▶ **What you will do**:
Every record that follows should be written out word for word; the pictures stay out.

----

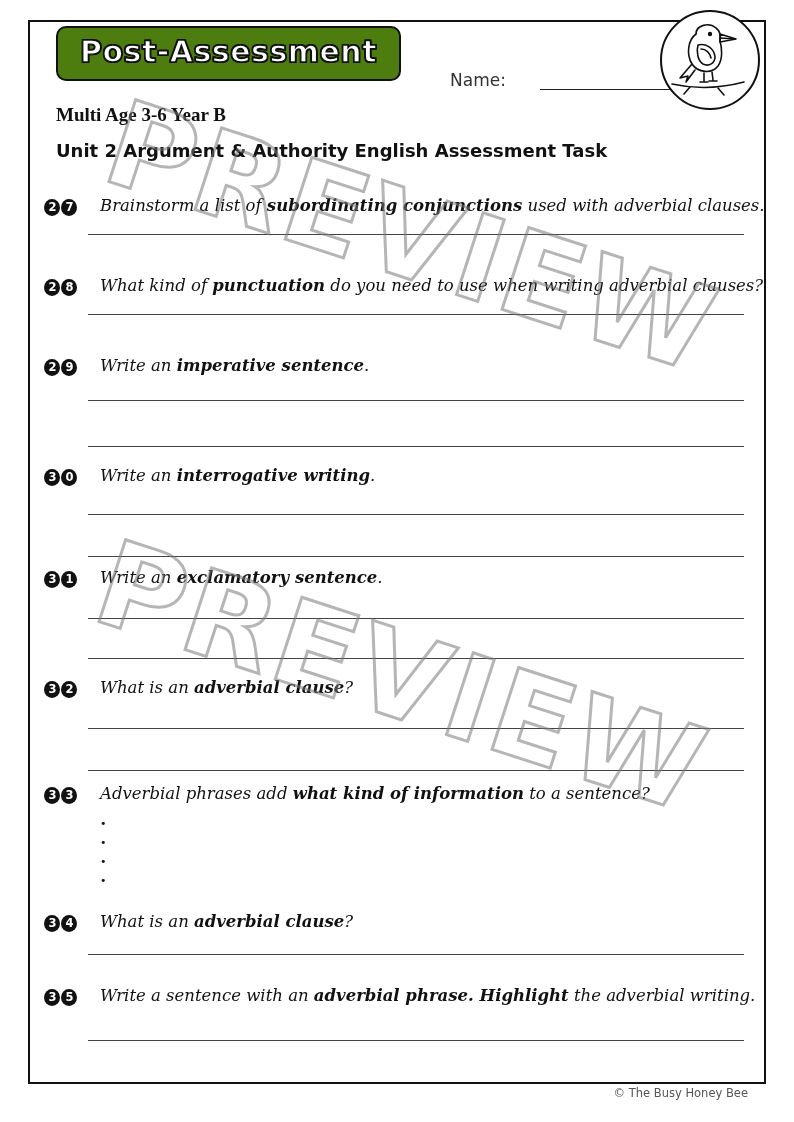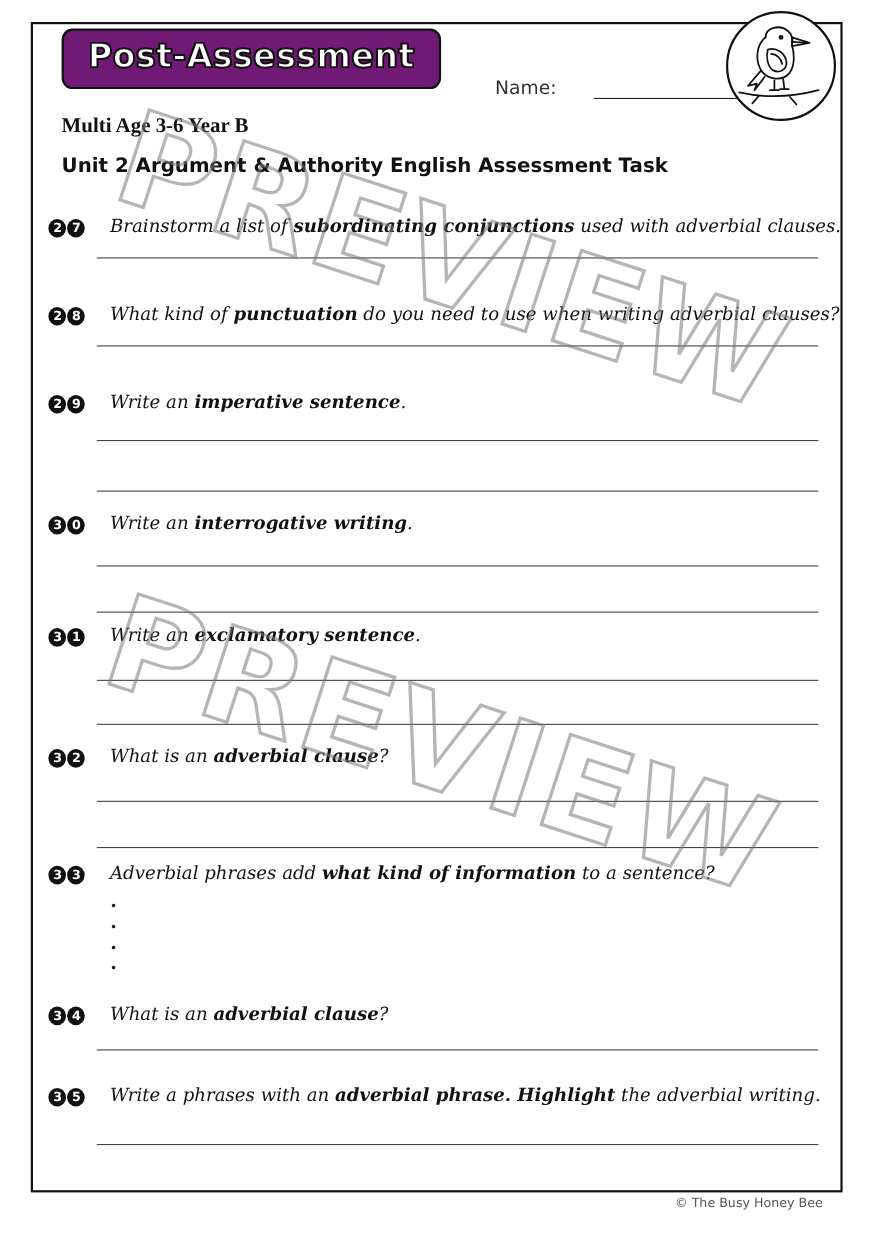--- a/index.html
+++ b/index.html
@@ -33,21 +33,21 @@
     border: 2px solid #111;
     box-sizing: border-box;
   }
 
   
   .title-box {
     position: absolute;
     left: 56px;
     top: 26px;
     padding: 6px 22px 10px 22px;
-    background: #701a75;
+    background: #4d7c0f;
     border: 2px solid #111;
     border-radius: 10px;
     z-index: 5;
   }
   .title-text {
     font-family: "DejaVu Sans", sans-serif;
     font-weight: bold;
     font-size: 30px;
     letter-spacing: 0.5px;
     color: #fff;
@@ -360,21 +360,21 @@
     </div>
   </div>
   <div class="rule" style="top:954px;"></div>
 
   <div class="q" style="top:986px;">
     <div class="q-num">
       <span class="bub">3</span>
         <span class="bub">5</span>
     </div>
     <div class="q-text">
-      <span>Write a phrases with an </span><b>adverbial phrase. Highlight</b><span> the adverbial writing.</span>
+      <span>Write a sentence with an </span><b>adverbial phrase. Highlight</b><span> the adverbial writing.</span>
     </div>
   </div>
   <div class="rule" style="top:1040px;"></div>
 
   <div class="footer">© The Busy Honey Bee</div>
 
   <div class="watermark">
     <div class="wm-text wm-1">PREVIEW</div>
     <div class="wm-text wm-2">PREVIEW</div>
   </div>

----

▶ **Response area**:
--- a/index.html
+++ b/index.html
@@ -33,21 +33,21 @@
     border: 2px solid #111;
     box-sizing: border-box;
   }
 
   
   .title-box {
     position: absolute;
     left: 56px;
     top: 26px;
     padding: 6px 22px 10px 22px;
-    background: #701a75;
+    background: #4d7c0f;
     border: 2px solid #111;
     border-radius: 10px;
     z-index: 5;
   }
   .title-text {
     font-family: "DejaVu Sans", sans-serif;
     font-weight: bold;
     font-size: 30px;
     letter-spacing: 0.5px;
     color: #fff;
@@ -360,21 +360,21 @@
     </div>
   </div>
   <div class="rule" style="top:954px;"></div>
 
   <div class="q" style="top:986px;">
     <div class="q-num">
       <span class="bub">3</span>
         <span class="bub">5</span>
     </div>
     <div class="q-text">
-      <span>Write a phrases with an </span><b>adverbial phrase. Highlight</b><span> the adverbial writing.</span>
+      <span>Write a sentence with an </span><b>adverbial phrase. Highlight</b><span> the adverbial writing.</span>
     </div>
   </div>
   <div class="rule" style="top:1040px;"></div>
 
   <div class="footer">© The Busy Honey Bee</div>
 
   <div class="watermark">
     <div class="wm-text wm-1">PREVIEW</div>
     <div class="wm-text wm-2">PREVIEW</div>
   </div>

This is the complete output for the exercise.